Examining the cluster

In this section you will look at the utilization of instance fleets and examine Spark executors, while the Spark application is running.

EMR Cluster Status

To get started, let’s check that your EMR cluster and Spark application are running.

export EMRClusterName="emr-spot-workshop";
export EMRClusterID=$(aws emr list-clusters --active | jq -c '.Clusters[] | select( .Name == '\"$EMRClusterName\"' )' | jq -r '.Id');
aws emr describe-cluster --cluster-id $EMRClusterID | jq -r '.Cluster.Status';

If you got an error about not getting the a proper value for --cluster-id, you may have picked a different name for the EMR Cluster. Make sure the EMRClusterName enviroment variable matches with your EMR cluster name and run the above commands again.

Wait until you get the cluster status on RUNNING with eather a message of Running step, like the following output:

{
  "State": "RUNNING",
  "StateChangeReason": {
    "Message": "Running step"
  },
  "Timeline": {
    "CreationDateTime": "2022-11-14T15:07:08.730000+00:00",
    "ReadyDateTime": "2022-11-14T15:12:18.753000+00:00"
  }
}

EMR On-cluster application user interfaces

To connect to the application user interfaces running on our EMR cluster you need to use SSH tunneling. Click here to learn more about connecting to EMR interfaces.

First, we need to grant SSH access from the Cloud9 environment to the EMR cluster master node.

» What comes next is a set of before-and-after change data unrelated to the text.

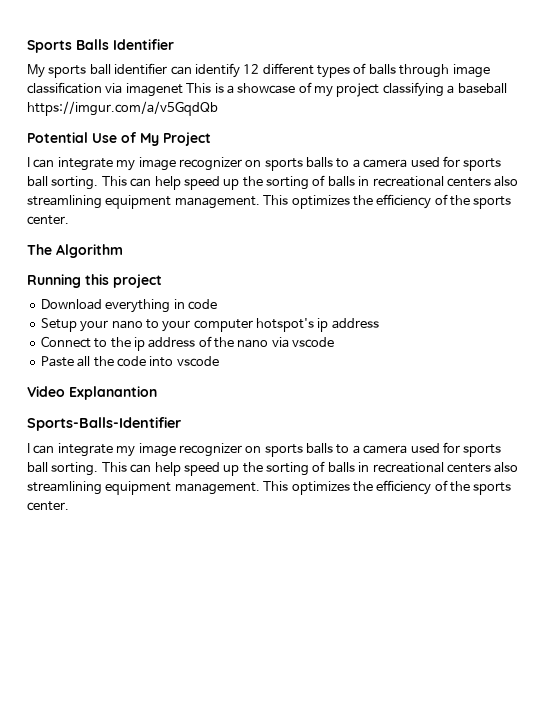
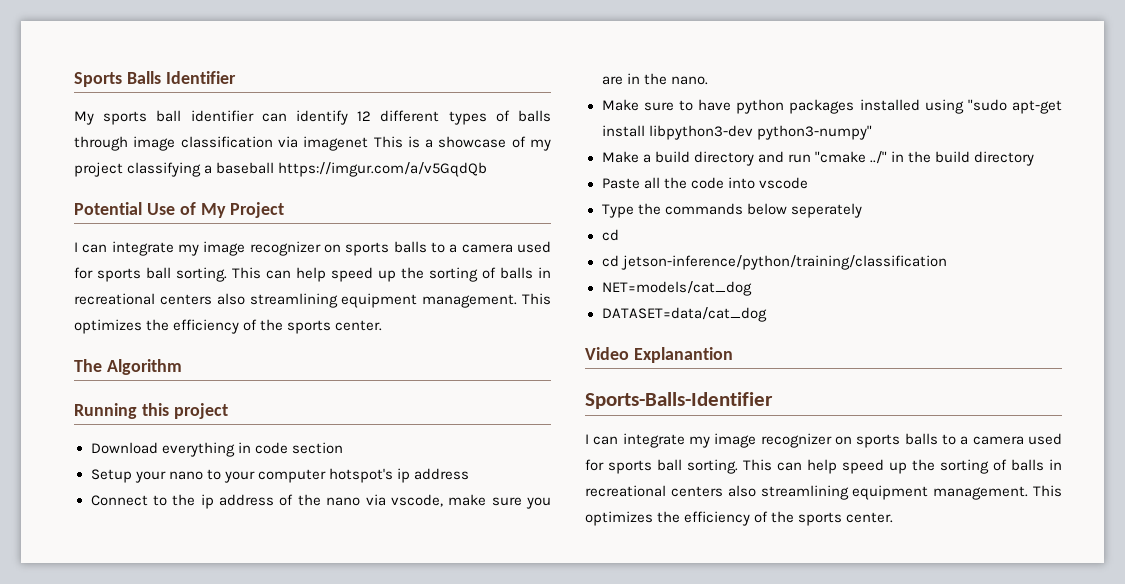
- Download everything in code
+ Download everything in code section
- Connect to the ip address of the nano via vscode
+ Connect to the ip address of the nano via vscode, make sure you are in the nano.
+ Make sure to have python packages installed using "sudo apt-get install libpython3-dev python3-numpy"
+ Make a build directory and run "cmake ../" in the build directory
+ Type the commands below seperately
+ cd
+ cd jetson-inference/python/training/classification
+ NET=models/cat_dog
+ DATASET=data/cat_dog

To do so, run the following commands:

export EMRMasterSG=$(aws emr describe-cluster --cluster-id $EMRClusterID | jq -r '.Cluster.Ec2InstanceAttributes.EmrManagedMasterSecurityGroup');
aws ec2 authorize-security-group-ingress \
    --group-id $EMRMasterSG \
    --protocol tcp \
    --port 22 \
    --cidr 172.31.0.0/16;

At this stage, you will be able to ssh into the EMR master node.

In the following steps, you might not see full utilization of vCPUs and Memory on the EC2 instances because the wordcount demo Spark application is not very resource intensive.

Access Resource Manager web interface

  1. Get the EMR Cluster DNS endpoint by running the following command on your Cloud9 environment:\

    export EMRClusterDNS=$(aws emr describe-cluster --cluster-id $EMRClusterID | jq -r '.Cluster.MasterPublicDnsName');
    
  2. Establish an SSH tunnel to port 8088, where Resource Manager is bound, by executing the below command:

    ssh -i ~/environment/emr-workshop-key-pair.pem -N -L 8080:$EMRClusterDNS:8088 hadoop@$EMRClusterDNS;
    

    You’ll get a message saying the authenticity of the host can’t be established. Type ‘yes’ and hit enter. The message will look similar to the following:

    The authenticity of host 'ec2-54-195-131-148.eu-west-1.compute.amazonaws.com (172.31.36.62)' can't be established.
    ECDSA key fingerprint is SHA256:Cmv0qkh+e4nm5qir6a9fPN5DlgTUEaCGBN42txhShoI.
    ECDSA key fingerprint is MD5:ee:63:d0:4a:a2:29:8a:c9:41:1b:a1:f0:f6:8e:68:4a.
    Are you sure you want to continue connecting (yes/no)? 
    
  3. Now, on your Cloud9 environment, click on the Preview menu on the top and then click on Preview Running Application. Cloud9-preview-application

  4. You’ll see a browser window opening with in the Cloud9 environment with a refused connection error page. Click on the button next to Browser (arrow inside a box) to open web UI in a dedicated browser page. Cloud9-resource-manager-pop-out

  5. On the left pane, click on Nodes:

    • If the Spark App is Running, then in the Cluster Metrics table the Containers Running will be 18. In Cluster Nodes Metrics table, the number of Active Nodes will be 17 (1 core node with CORE Label and 16 task nodes without any Node Label).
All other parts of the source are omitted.